For instance, one multi-modal approach uses a trained task-planner, such as an LLM (e.g., a VLM) that takes as input (1) the user's request (whether processed or as a literal transcription) and (2) the current image captured by the robot to output a sequence of navigations through particular user interface, or UI states, of the electronic device. These interfaces may be application specific and/or device specific, as described below. Thus, the task planner may learn the hierarchical navigation among different UI screens, and at inference time the task planner formulates a plan/state of completion across multiple user interfaces (UI states) of the electronic device.

In particular embodiments, once the trained task planner outputs the disclosed state-of-completion sequence, then a trained VLM determines, for each UI captured by the robot's camera, the specific operations that may be required to accomplish the state of completion. For instance, suppose a user requests to play a specific movie on a particular application on a TV. A state of completion plan may be to (1) turn on the TV (2) launch the application (3) navigate to a search interface (4) search for the movie and (5) play the movie. Each of these steps may be associated with a particular user interface, which may be arranged in a hierarchical, graph-like structure. To accomplish this state of completion, each step may require a specific sequence of inputs to the TV. For instance, upon launching the application, the TV may display a home screen of the application, which is captured by the robot's camera. To move to the next state in the sequence, the robot may need to perform specific operations (e.g., navigate up, up, up, left, then select), to move a displayed selection element on the interface from its current position to the icon that launches the application's search interface. This specific sequence of operations may be determined by the robot's trained VLM, and is based on the current image of the TV's display screen captured by the robot camera. Thus, in this multimodal example, the VLM determines which specific input operations may need to be performed in order to perform each step of the state-of-completion plan.

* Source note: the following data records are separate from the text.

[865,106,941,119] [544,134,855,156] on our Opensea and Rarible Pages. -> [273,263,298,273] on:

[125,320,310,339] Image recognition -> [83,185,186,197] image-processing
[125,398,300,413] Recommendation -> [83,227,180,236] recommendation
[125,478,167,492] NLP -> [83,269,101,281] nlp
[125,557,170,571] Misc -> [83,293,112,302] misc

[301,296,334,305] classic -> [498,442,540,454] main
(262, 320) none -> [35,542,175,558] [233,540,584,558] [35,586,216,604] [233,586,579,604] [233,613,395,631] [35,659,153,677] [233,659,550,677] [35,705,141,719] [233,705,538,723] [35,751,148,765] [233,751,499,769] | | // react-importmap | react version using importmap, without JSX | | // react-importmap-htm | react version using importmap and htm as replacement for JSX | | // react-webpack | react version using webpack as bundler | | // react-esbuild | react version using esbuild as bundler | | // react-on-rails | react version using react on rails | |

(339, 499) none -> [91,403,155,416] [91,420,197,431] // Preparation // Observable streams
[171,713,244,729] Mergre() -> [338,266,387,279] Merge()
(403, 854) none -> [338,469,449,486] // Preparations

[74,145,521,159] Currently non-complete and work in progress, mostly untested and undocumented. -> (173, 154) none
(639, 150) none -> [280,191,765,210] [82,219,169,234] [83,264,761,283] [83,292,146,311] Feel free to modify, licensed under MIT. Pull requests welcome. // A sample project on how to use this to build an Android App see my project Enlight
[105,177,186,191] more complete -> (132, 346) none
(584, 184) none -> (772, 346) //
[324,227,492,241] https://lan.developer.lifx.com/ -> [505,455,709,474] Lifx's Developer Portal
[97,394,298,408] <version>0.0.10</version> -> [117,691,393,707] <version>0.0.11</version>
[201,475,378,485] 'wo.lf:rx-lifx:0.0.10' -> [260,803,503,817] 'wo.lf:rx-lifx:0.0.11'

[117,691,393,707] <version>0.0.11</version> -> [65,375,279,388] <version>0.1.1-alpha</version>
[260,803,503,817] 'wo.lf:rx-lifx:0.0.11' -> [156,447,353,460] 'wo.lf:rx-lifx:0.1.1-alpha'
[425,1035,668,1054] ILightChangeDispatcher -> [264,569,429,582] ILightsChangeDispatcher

FIG. 3 illustrates an example embodiment in which a robot uses a multi-modal task delegation (MTD) system to break down a user's request into three types of actions: repositioning (modifying the robot's physical conditions), state flow (tracking task state, managing delays, and evaluating action preconditions and completion), and device control, e.g., via smart home automation or IR remote control. For instance, in the example of FIG. 3, a user intent 302 is used to creates a task execution plan in 304. Given this task execution plan, the MTD of the robot evaluates in step 306 whether the robot is currently at an optimal location for the task. At decision block 308, if the robot is not at an optimal location, then in the example of FIG. 3, the MTD delegates reposition of the robot to an AIN module at 310. The AIN module determines in step 312 whether the task is attainable, e.g., whether the robot can move to a position which is an optimal location for executing the task. If not, then the task may end at step 315. If yes, then the MTD again determines whether the robot is in an optimal location at 306. This process repeats until the result of decision block 308 is yes, at which point in the MTD in the example of FIG. 3 starts that task's action execution at 316.

The MTD performs evaluation and any preprocessing, in particular embodiments, at step 318 for the current action that may be needed to perform the execution plan. The MTD executes the action at 320, at which point the MTD determines at decision block 322 whether the overall task is complete. If not, then the MTD returns to 316 to perform the next action in the task execution plan. For example, as explained above, a set of actions for a user intent of “play movie1 on app1 on the TV” may be decomposed into a specific set of actions, such as “launch app1” and “select default user profile” for completing the task. If the overall task is completed, then the example approach of FIG. 3 ends at step 323.

In particular embodiments, the task planner and the VLM may be trained on device specific and/or application-specific training data. For instance, training data may include inputs that include the user's intent and, e.g., a navigation structure for the particular application, and the desired output is the particular instruction sequence (e.g., remote keypress sequence) that may be needed to achieve the user's goal.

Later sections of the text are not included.